- Born: 1951 or 1952 (age 74–75)
- Occupation: Actress
- Years active: 1976–present

= Stephanie Faracy =

American actress (born 1951 or 1952)

Stephanie Faracy (born ) is an American actress. She is known for playing supporting roles in films including Heaven Can Wait (1978), Scavenger Hunt (1979), Blind Date (1987), The Great Outdoors (1988), Hocus Pocus (1993), Sideways (2004), Flightplan (2005), and Mike and Dave Need Wedding Dates (2016). On television, Faracy has had leading roles in a number of sitcoms, most significantly True Colors (1990–92). She currently plays Lynn on the series Nobody Wants This (2024–present).

==Life and career==
Faracy was raised in Elk Grove Village, Illinois, where she attended high school. She studied acting at Illinois Wesleyan University and Yale School of Drama. She began her acting career in New York stage, and in 1976, made her television debut in an episode of ABC sitcom Laverne & Shirley.

She went to star in two unsold sitcom pilots, before playing Corinne in the 1978 comedy film Heaven Can Wait. The following year, Faracy played Angel Childress in the film When You Comin' Back, Red Ryder?, and Babbette in the comedy film Scavenger Hunt.

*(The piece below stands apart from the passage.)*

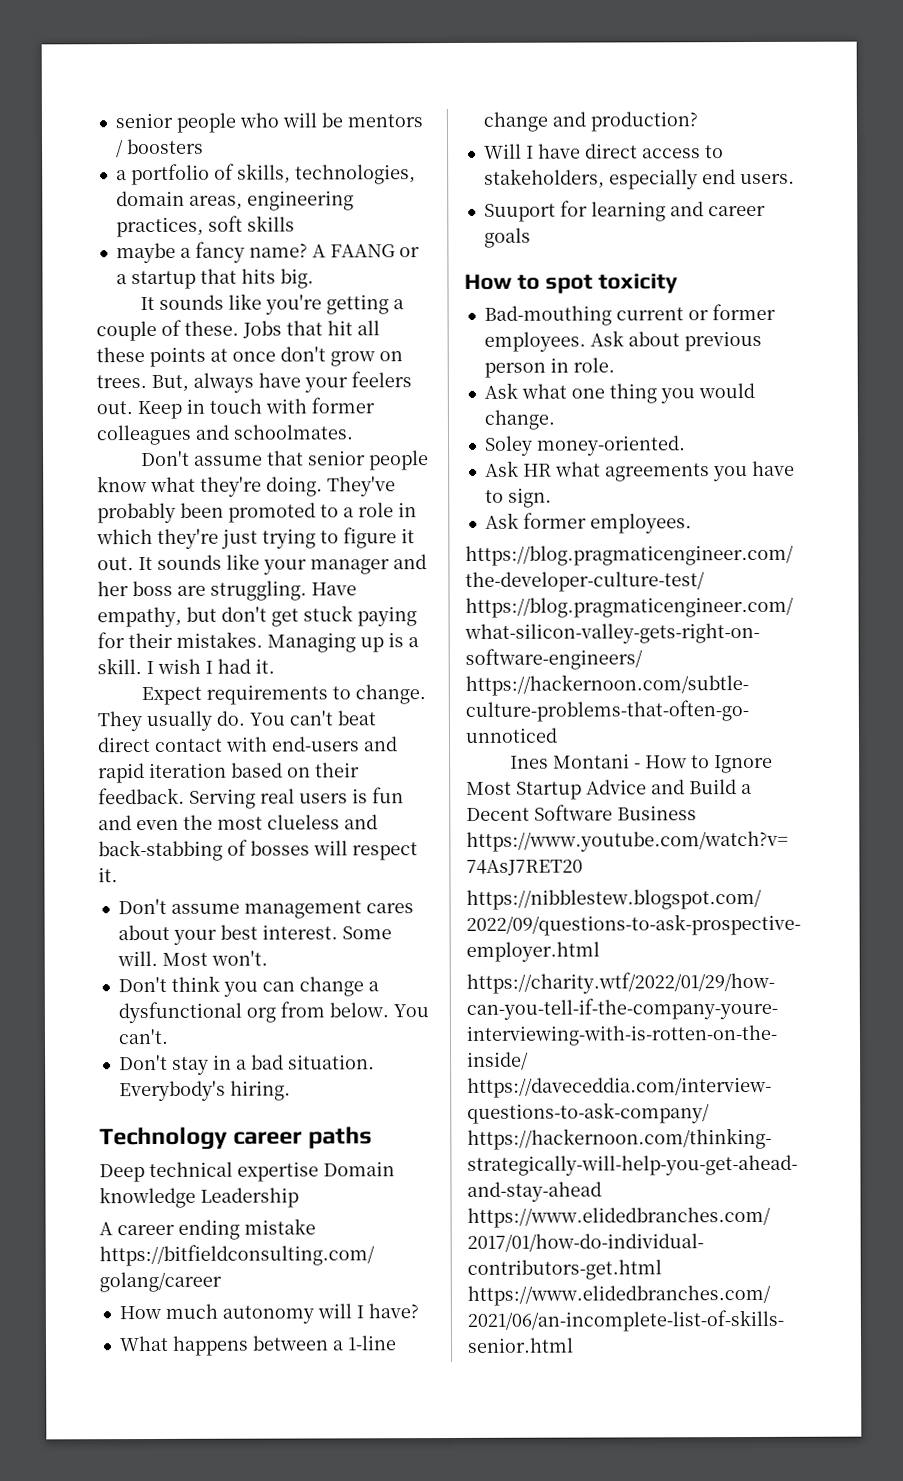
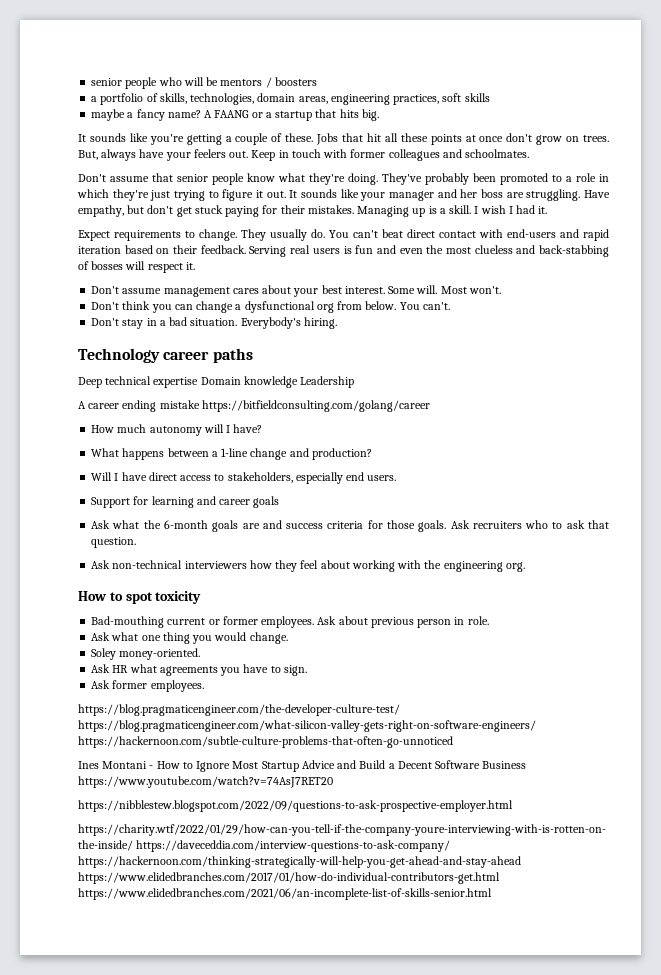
- Suuport for learning and career goals
+ Support for learning and career goals
+ Ask what the 6-month goals are and success criteria for those goals. Ask recruiters who to ask that question.
+ Ask non-technical interviewers how they feel about working with the engineering org.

Faracy has a long-running career on television. From 1979 to 1980, she starred in the CBS sitcom The Last Resort. From 1983 to 1984, she co-starred alongside Bill Bixby and Mariette Hartley in Goodnight, Beantown. Also during the 1980s, Faracy had roles on several miniseries, include The Thorn Birds (1983, as Mary Carson's servant, Judy), Space (1985), and Windmills of the Gods (1988).

In film, she co-starred alongside Bruce Willis and Kim Basinger in the 1987 romantic comedy film Blind Date, and the following year, she played John Candy's wife in the comedy film The Great Outdoors.

In 1990, Faracy starred alongside Martin Mull in the sitcom His & Hers. Later that year, she began starring in the Fox sitcom True Colors about an interracial marriage.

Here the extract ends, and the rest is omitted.